Y si, por poner un ejemplo a vuelapluma, en uno de sus tebeos me topo con un personaje femenino que está embarazada…

…SÉ POSITIVAMENTE que su intención es reflexionar sobre la maternidad desde la óptica del empoderamiento y la perspectiva de género, reflejando la progresiva feminización del protagonismo de historias y su impacto en la gestalt narrativa del actual panorama editorial.

Y no para caer en el ultragastado topicazo casposo de señora preñada que se pone a dar a luz JUSTO en los más chungo de la batalla para liarla más.

No señor.

Para nada.

No mi Duggan.

¡Esas cosas ya no pasan en el moderno y sofisticado mundillo comiquero!

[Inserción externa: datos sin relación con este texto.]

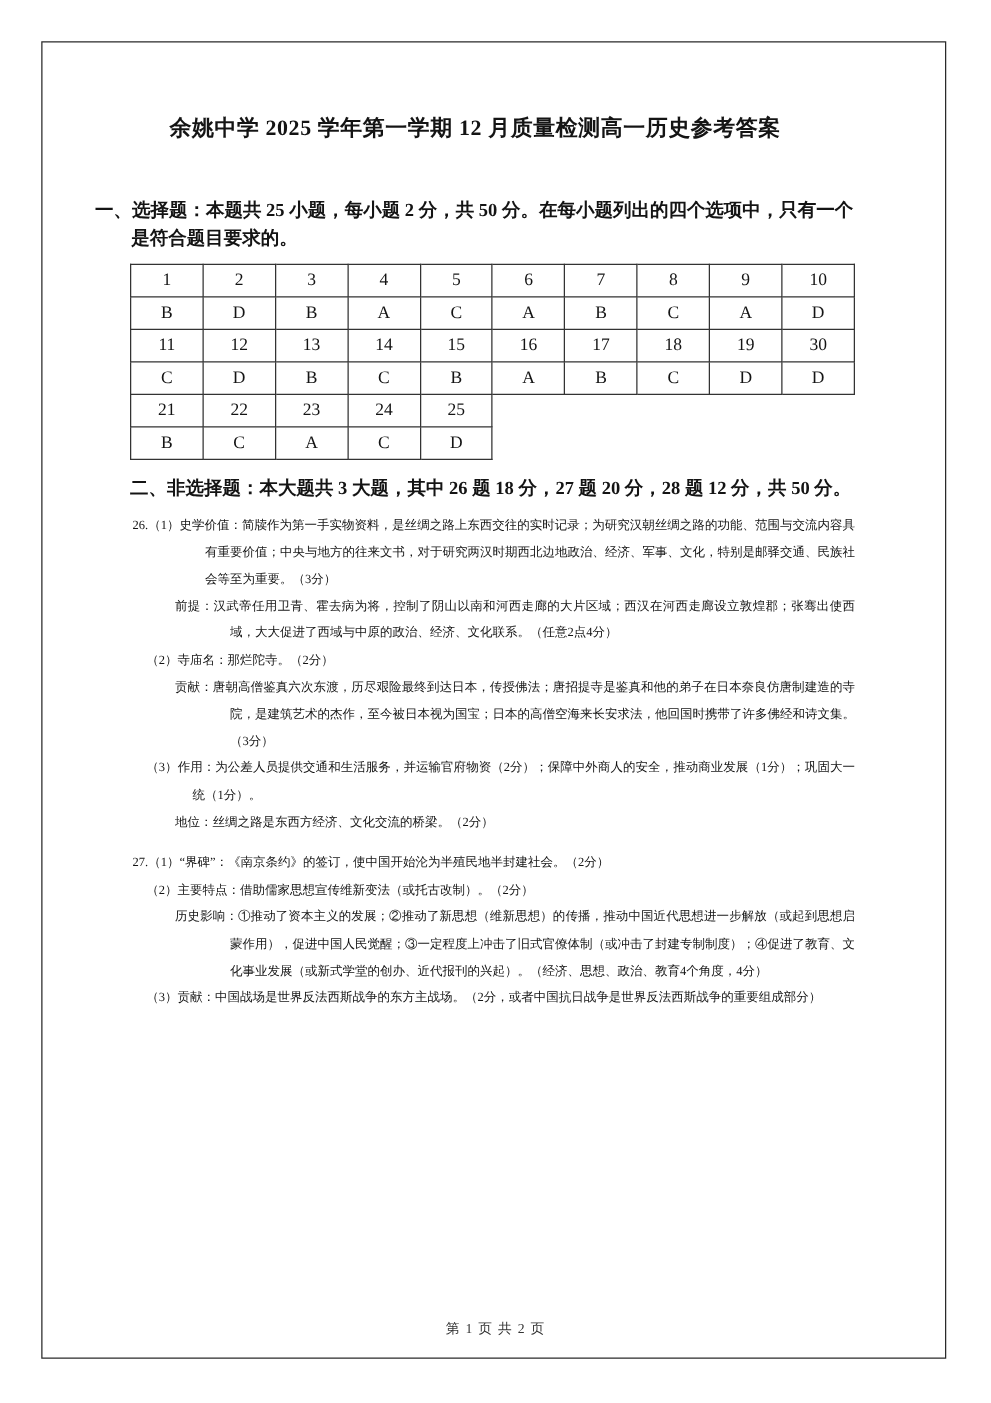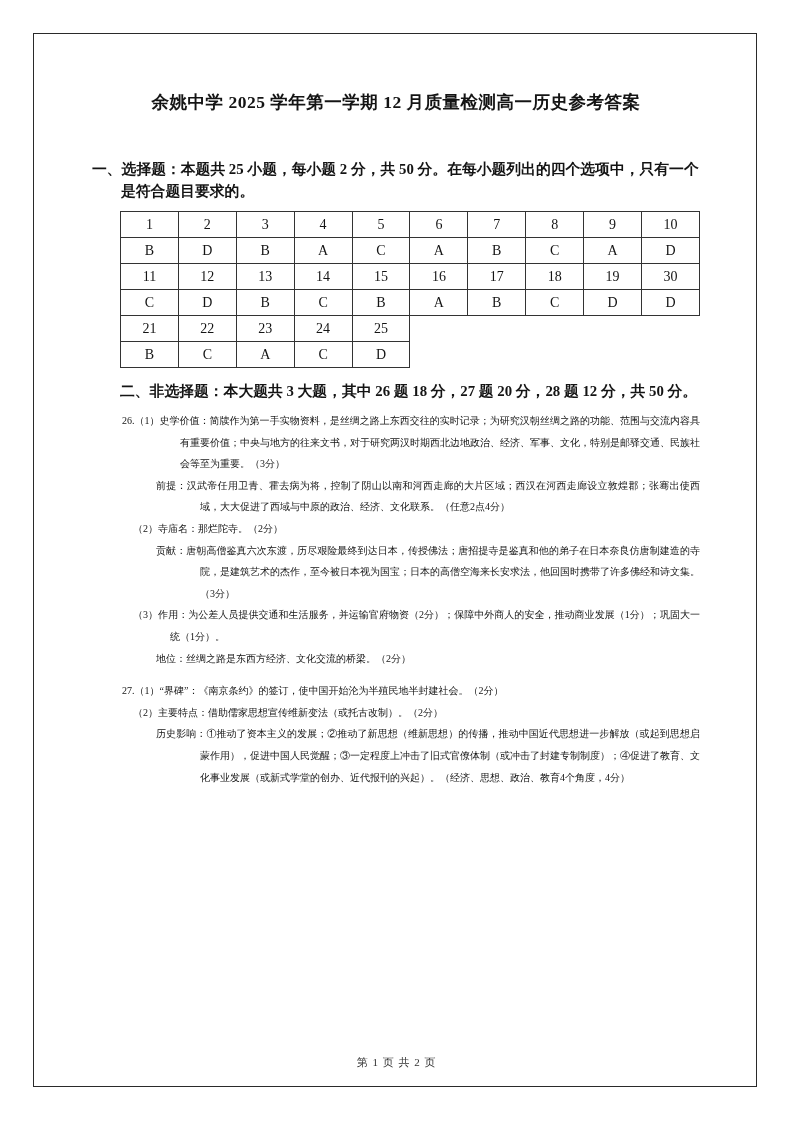--- a/index.html
+++ b/index.html
@@ -28,7 +28,7 @@
   }
   .content {
     position: absolute;
-    left: 92px;
+    left: 76px;
     top: 90px;
     width: 608px;
   }

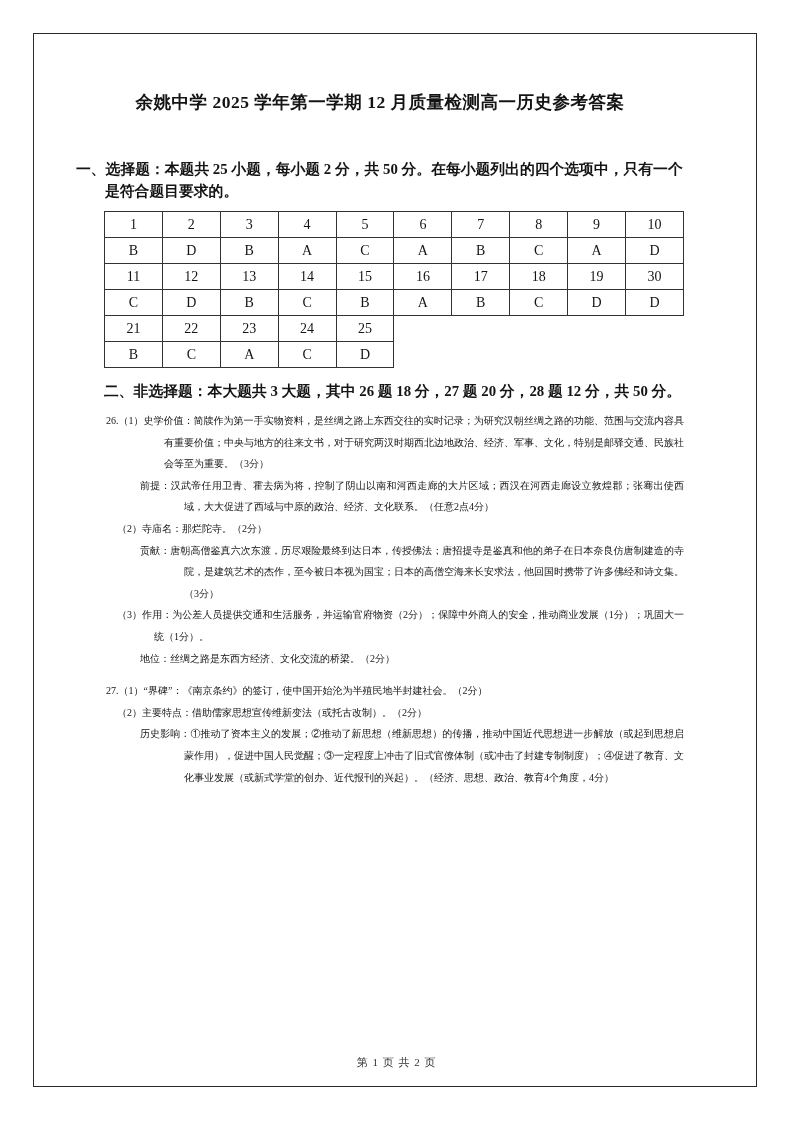--- a/index.html
+++ b/index.html
@@ -195,6 +195,7 @@
         <p class="ans ans-q gap">27.（1）“界碑”：《南京条约》的签订，使中国开始沦为半殖民地半封建社会。（2分）</p>
         <p class="ans ans-sub">（2）主要特点：借助儒家思想宣传维新变法（或托古改制）。（2分）</p>
         <p class="ans ans-inner">历史影响：①推动了资本主义的发展；②推动了新思想（维新思想）的传播，推动中国近代思想进一步解放（或起到思想启蒙作用），促进中国人民觉醒；③一定程度上冲击了旧式官僚体制（或冲击了封建专制制度）；④促进了教育、文化事业发展（或新式学堂的创办、近代报刊的兴起）。（经济、思想、政治、教育4个角度，4分）</p>
+        <p class="ans ans-sub2">（3）贡献：中国战场是世界反法西斯战争的东方主战场。（2分，或者中国抗日战争是世界反法西斯战争的重要组成部分）</p>
       </div>
   </div>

Enhorabuena, Carlos Gómez lee ADLO

El sábado pasado publicábamos este post de Nacho Teso. En él se mencionaba que Carlos Gómez seguía en Instagram a la cuenta de extrema derecha «España no está sola».

Y así era el sábado. No obstante, unos días después…

De hecho podemos ver en la captura que Carlos ha perdido 400 seguidores en unos días, mientras que él ha hecho la friolera de 60 unfollows en esa red social.

Tampoco sigue a la cuenta de aires trumpistas MEGA.
Ha dejado de seguir a Santiago Abascal.
Tampoco sigue ya a Vito Quiles.
Al artista abiertamente facha Vicente Cifuentes no le ha hecho unfollow, que es compañero.

Como vemos, Carlos claramente ha leído ADLO!

Y que siga a ROB! todavía nos congratula y nos da esperanzas.

Carlos, si estás leyendo esto: de ser un mierdas se sale. Esperamos que no te hayas hecho una cuenta B para seguir a fachas, como si Abascal fuera tu ex.